Justin Corbett

Collected Works

About
Instagram


Slow Motion Sequence

I started Slow Motion Sequence in 2003 as an outlet for my music, as well as the music of others who share a similar affinity for deep, tech-oriented, and psychedelic sounds. 
2003–Present



SMS 001 – Justin Corbett – Monolith / Stasis

For the first release on Slow Motion Sequence, JUSTIN CORBETT drops two diverse slices of dancefloor damage. The B-Side is “Stasis,” a cut engineered for being either a blissed-out set opener or a late-night floor burner, while “Monolith” is a peak-time breakbeat-driven monster for the A-Side, customized to push the party into overdrive with its tight drum edits, hypnotic bassline, and drugged-out effects.






SMS 002 - Jeff Bennett – Perceptions EP

After a brief hiatus, Slow Motion Sequence is back with the first in a series of exclusive releases, and kicking things off in fine style is the inimitable JEFF BENNETT. With 12-inch singles for labels like Treibstoff, Jamayka, Poker Flat, Eukahouse, Hi-Phen, Konvex/Konkav, and Worship—alongside compilation credits for Global Underground and the long-running OM Lounge series—Bennett's CV exposes a genre-defying agenda that embraces house and techno with equally convincing measure. His three-song SMS debut carries this tradition with dancefloor results: "Switching" is a deep and techy houser with a field-tested tendency to get bodies moving, while "Imaginations" dishes up a tough and low-slung bass line underneath a seriously twisted dose of sonic atmosphere. "Enclosing The Future" closes the set and builds the vibe with the kind of late-night hallucination that stays with you long after the club closes its doors—a clear and lingering reason why JEFF BENNETT has become one of this decade's most consistent and sought-out producers.
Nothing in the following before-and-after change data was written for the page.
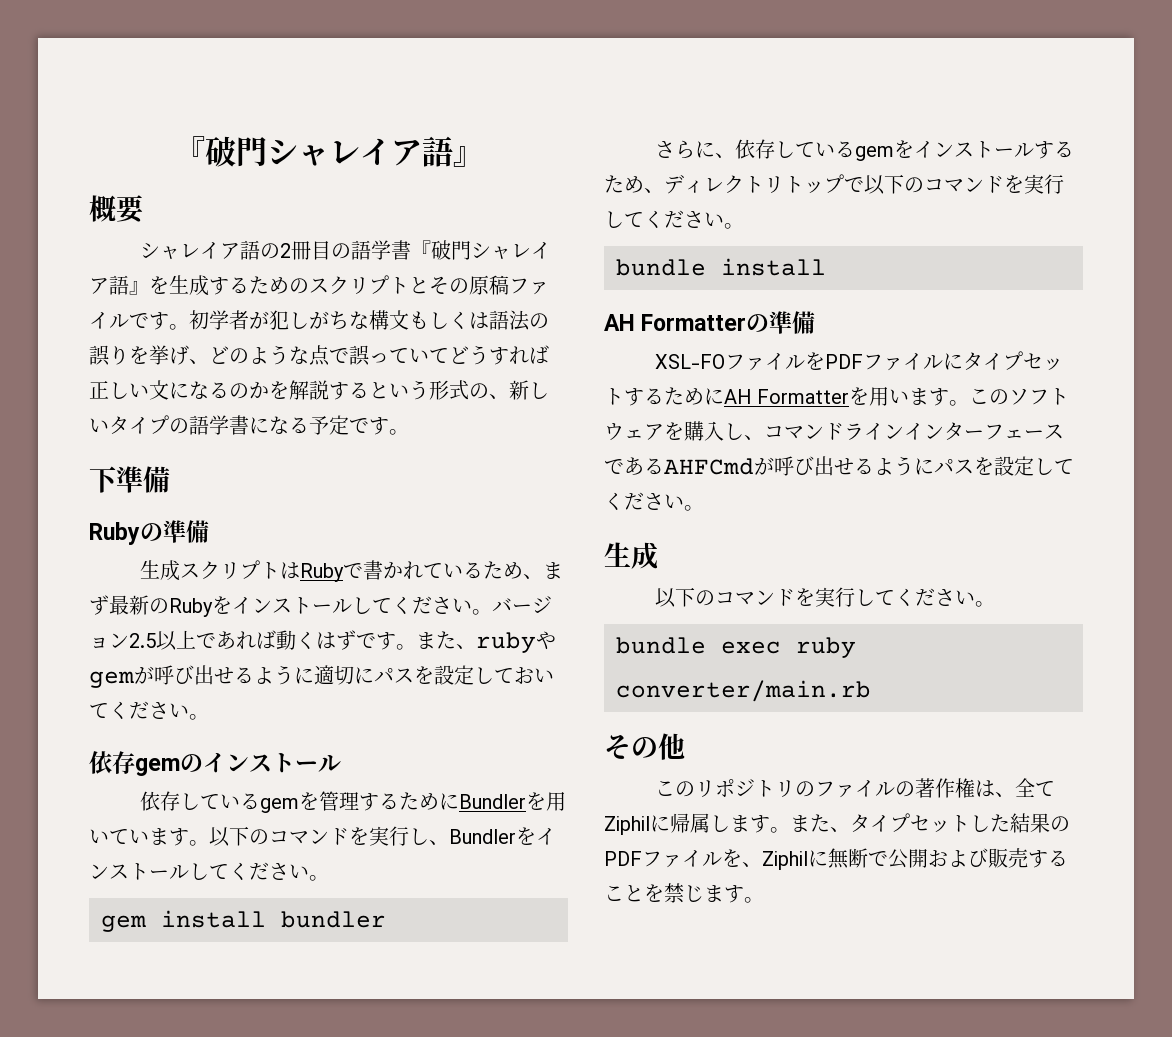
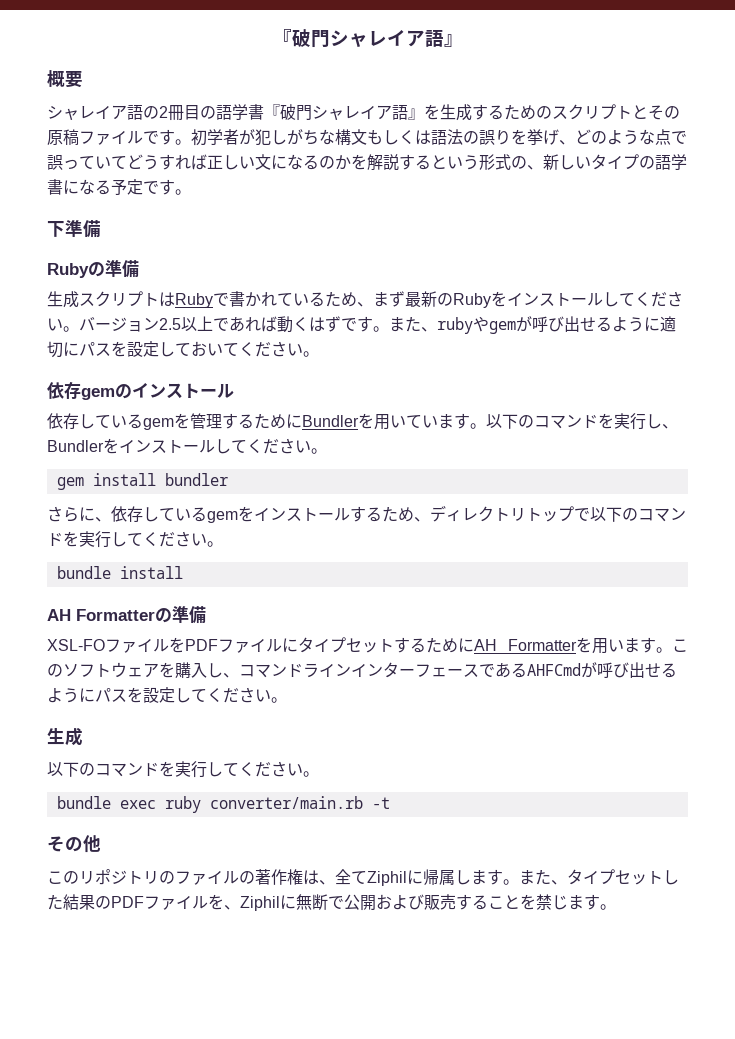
(871, 691) none -> [371,797,390,809] -t

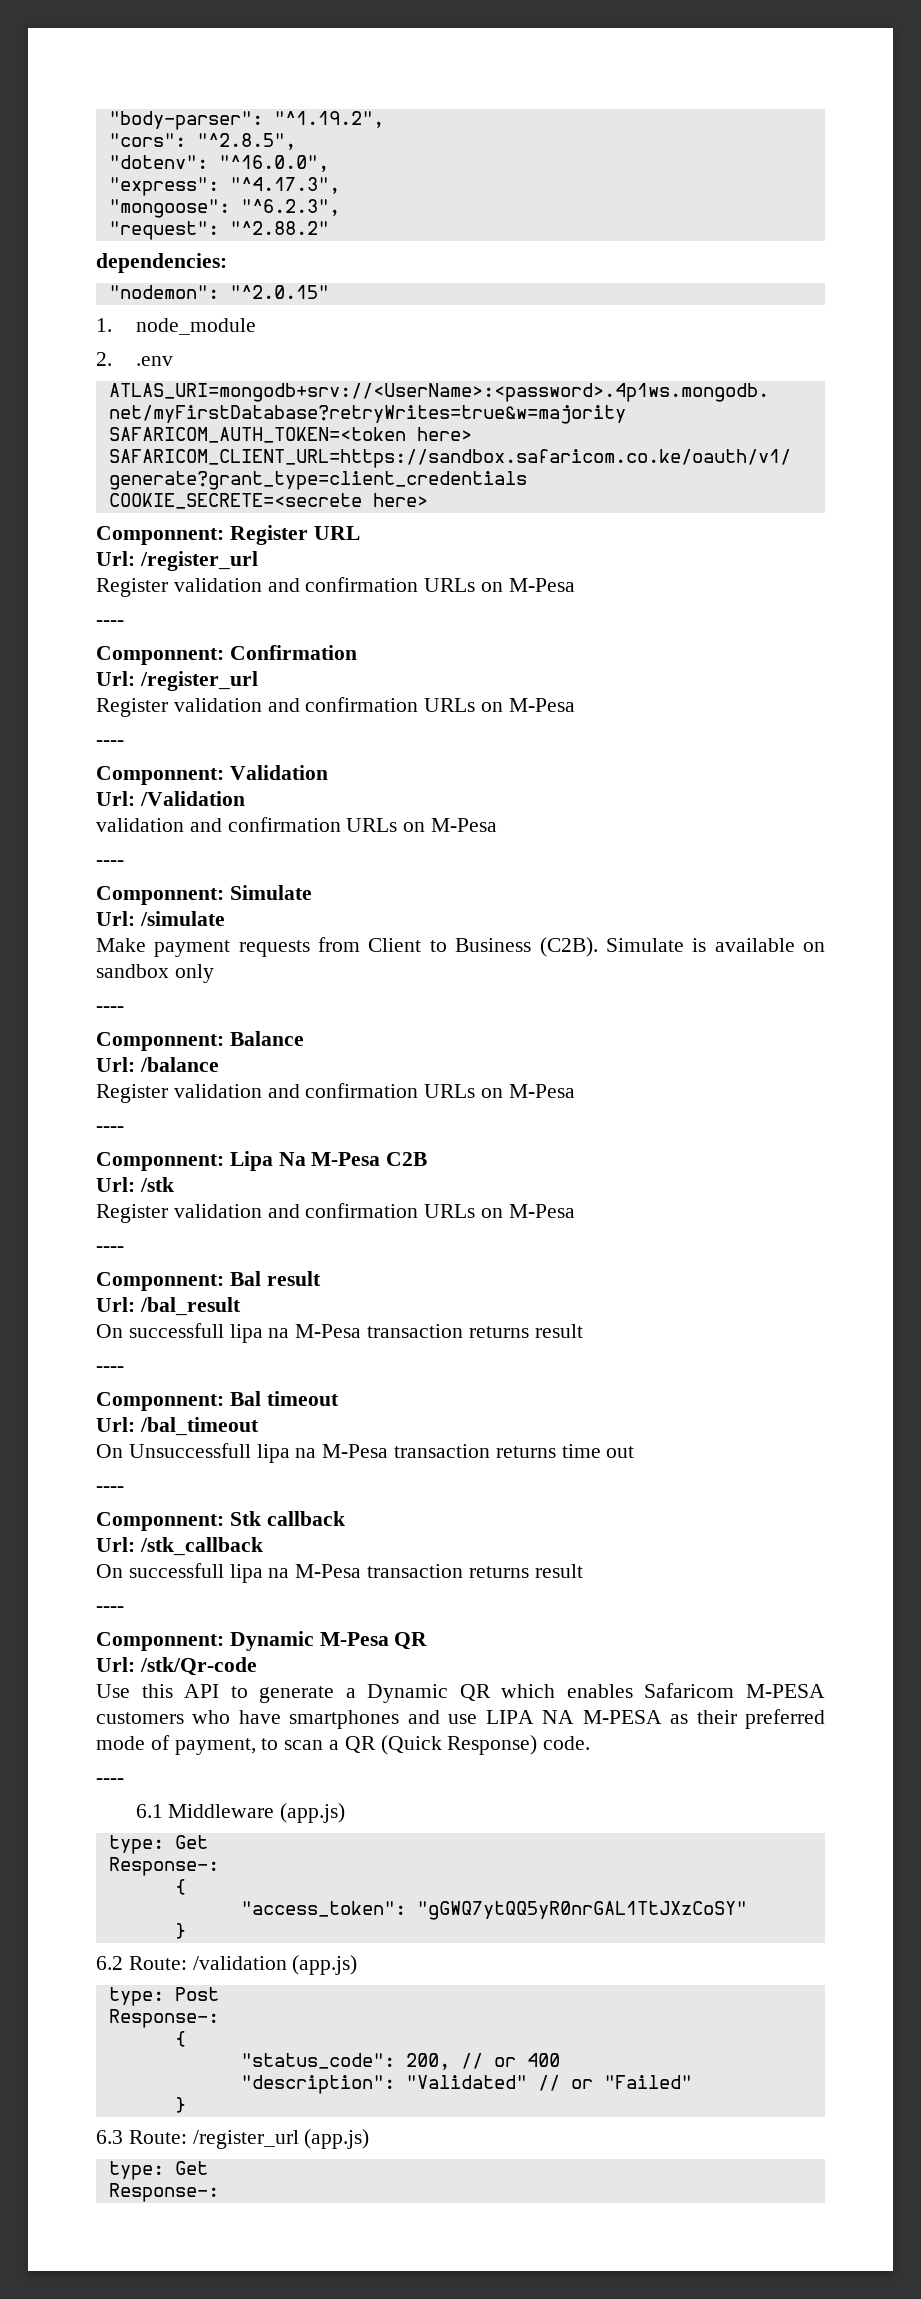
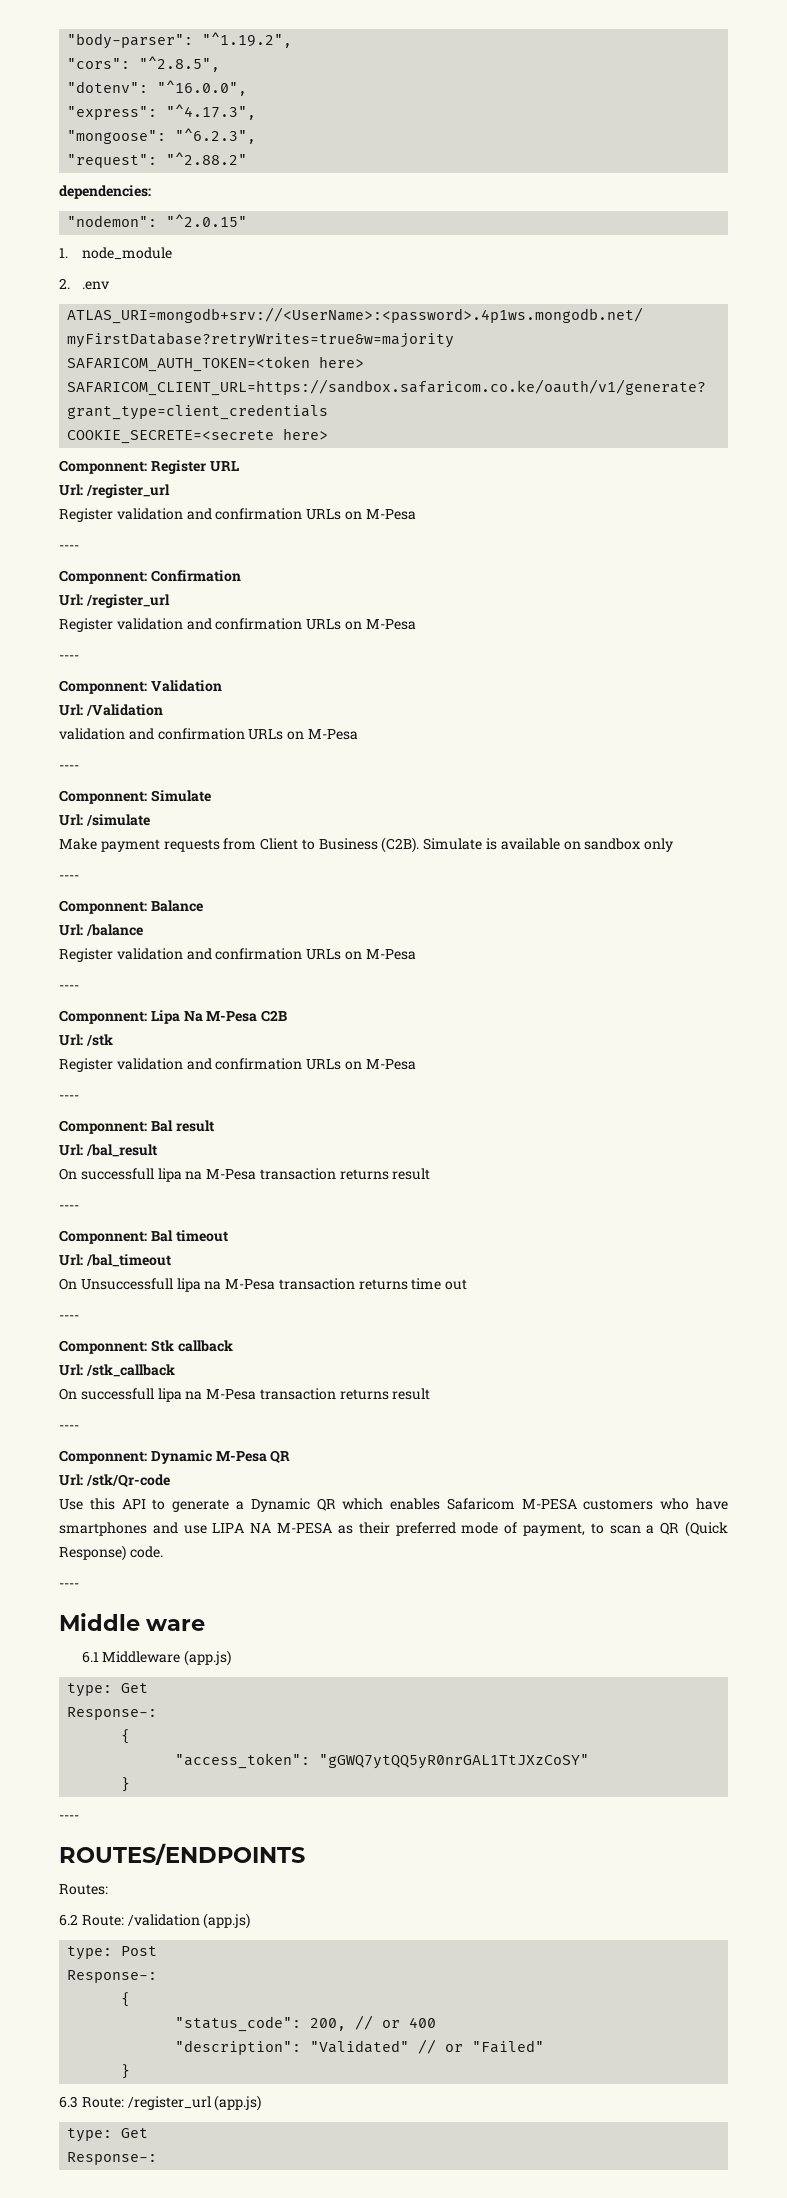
(124, 1781) none -> [59,1613,206,1631] // Middle ware
(186, 1931) none -> [59,1815,79,1820] [59,1843,305,1865] [59,1884,108,1895] // ---- // ROUTES/ENDPOINTS // Routes:

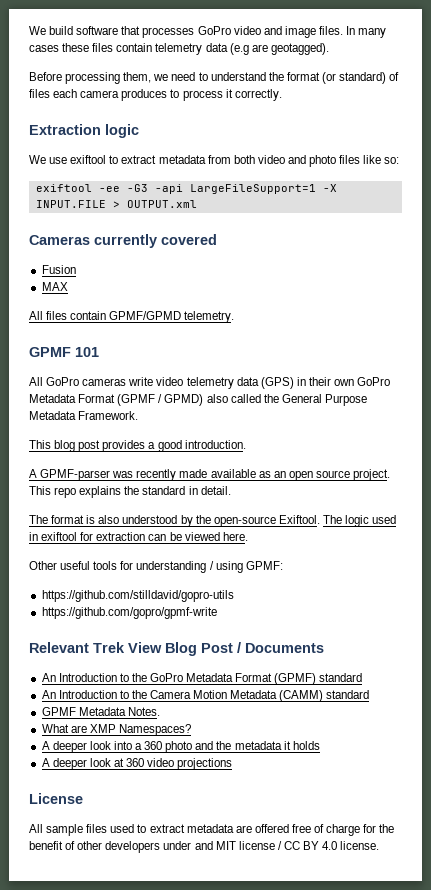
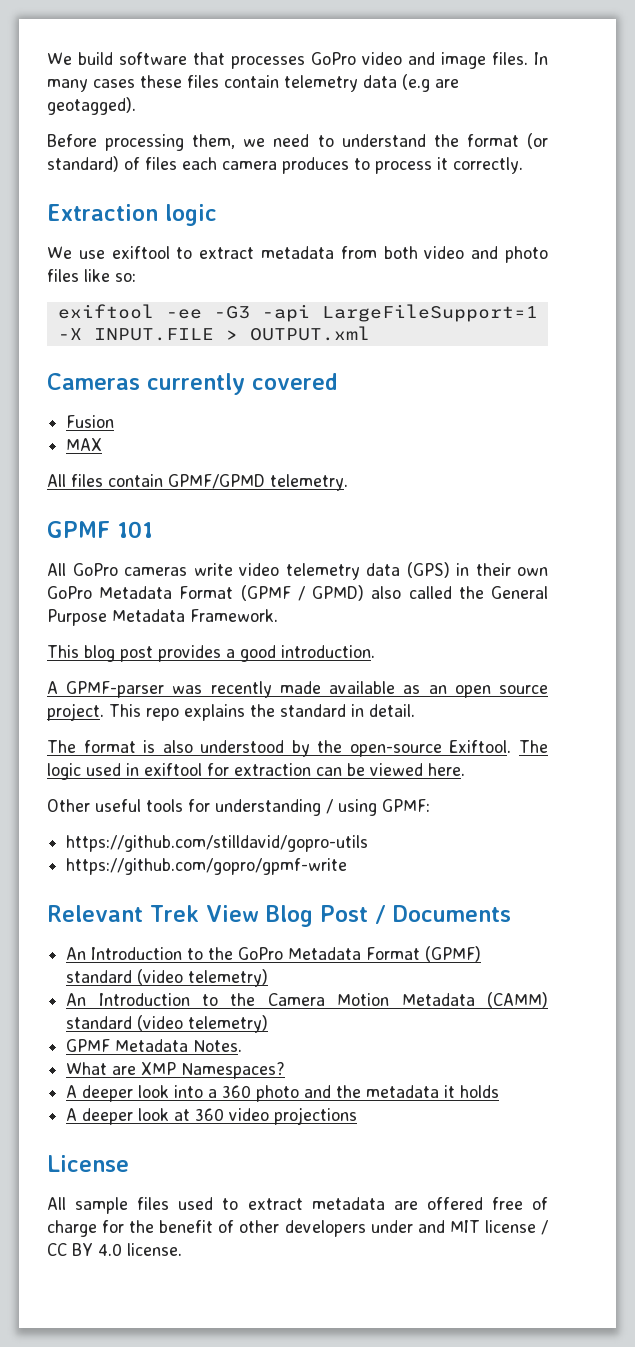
(363, 677) none -> [137,969,269,987] (video telemetry)
(370, 694) none -> [137,1015,269,1033] (video telemetry)

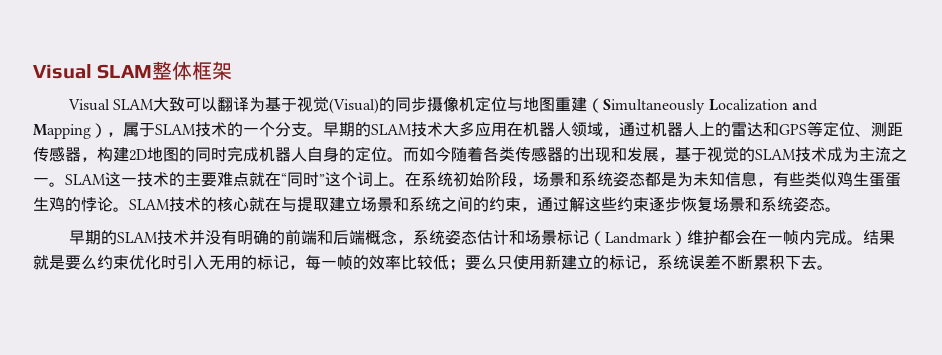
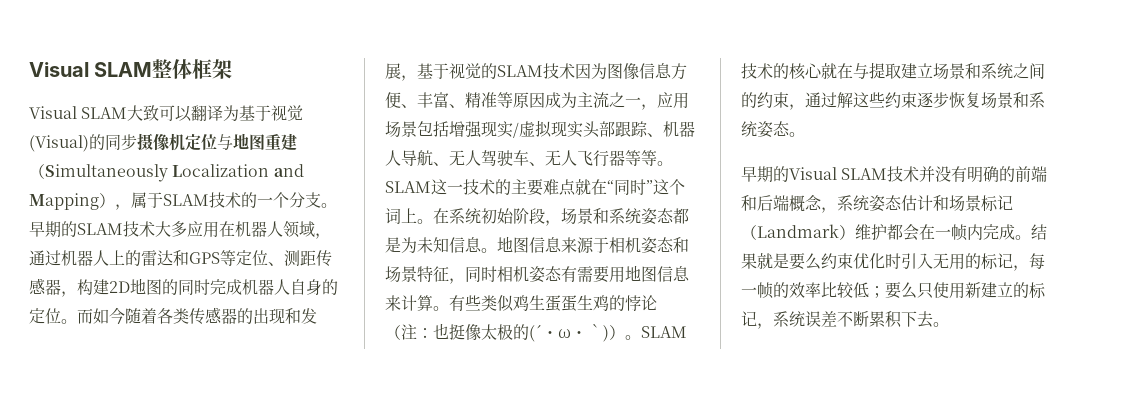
[827,147,907,162] [33,178,49,185] 成为主流之一 -> [575,63,687,80] [385,92,689,110] [385,120,695,138] [385,150,657,167] 因为图像信息方便、丰富、精准等原因成为主流之一，应用场景包括增强现实/虚拟现实头部跟踪、机器人导航、无人驾驶车、无人飞行器等等
[757,182,773,187] ， -> [481,236,689,254] [385,265,690,284] [385,295,449,311] 。地图信息来源于相机姿态和场景特征，同时相机姿态有需要用地图信息来计算。
(113, 204) none -> [385,323,625,342] （注：也挺像太极的(´・ω・｀)）
(118, 237) none -> [789,167,837,180] Visual

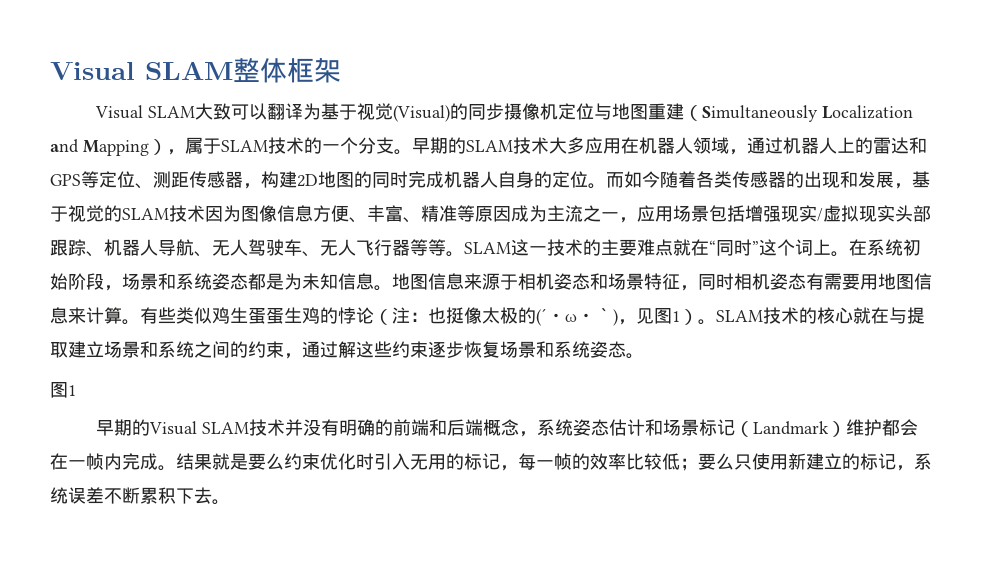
(609, 333) none -> [618,308,680,325] ，见图1
(805, 134) none -> [50,382,76,398] // 图1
SMS 003 – Envelope – #9 / Sticky Mess

ENVELOPE's debut EP for San Francisco's esteemed Primal Records imprint found a particularly long shelf-life: Already a club and retail success by the end of its original release cycle, "Be There" went into overdrive a year later when Hooj Choons' tech-house sister-label Airtight reissued the package with remixes and widespread European distribution. After a short spell underground, Scot Lang and Ted Graham have returned with their Slow Motion Sequence debut and a much-anticipated follow-up: "#9" raises the stakes for the Los Angeles house duo, fusing a peak-time dancefloor sensibility with the kind of drugged-out tricknology you'd expect from Doc Martin or the London Fabric set, while its funked-up flipside, "Sticky Mess," tears a page from the Paper Recordings playbook—lush and bottom-heavy, four-to-the-floor with a breakbeat wink. For ENVELOPE, this record marks a long-awaited return that was clearly worth the wait.






SMS 004 – Solaris Heights – Rivers (We Are Not Remixes)

With an impressive canon of records for labels like Paper, Guidance, Airtight, Freerange, and Hooj, SOLARIS HEIGHTS needs no introduction. Known for their lush instrumentation, deep vibes, and impeccable studio groove, it’s no wonder why Solaris Heights always make it to the front of many a DJ’s record box. For the latest release on Slow Motion Sequence, SOLARIS HEIGHTS present “Rivers” — a track whose original mixes were issued on Patrick Turner's Movim imprint — and a pair of remixes from WE ARE NOT, the production alias of San Francisco duo Eli Bingham & Justin Corbett. The “I Want My MTV Mix” takes the original straight to the dancefloor with a tough and techy outing that re-contextualizes the vocal and injects a robo-funk vibe that’s guaranteed to get the crowd moving. On the flip, as the title suggests, the "Lightly Touched Dub" moves closer with the original, staking a deeper vibe and more hypnotic approach, while emphasizing the elements and drawing out the groove. Already a West Coast favorite on white label — Doc Martin needed two copies! — the We Are Not mixes of “Rivers” are poised to make their international bow with a club-approved boom.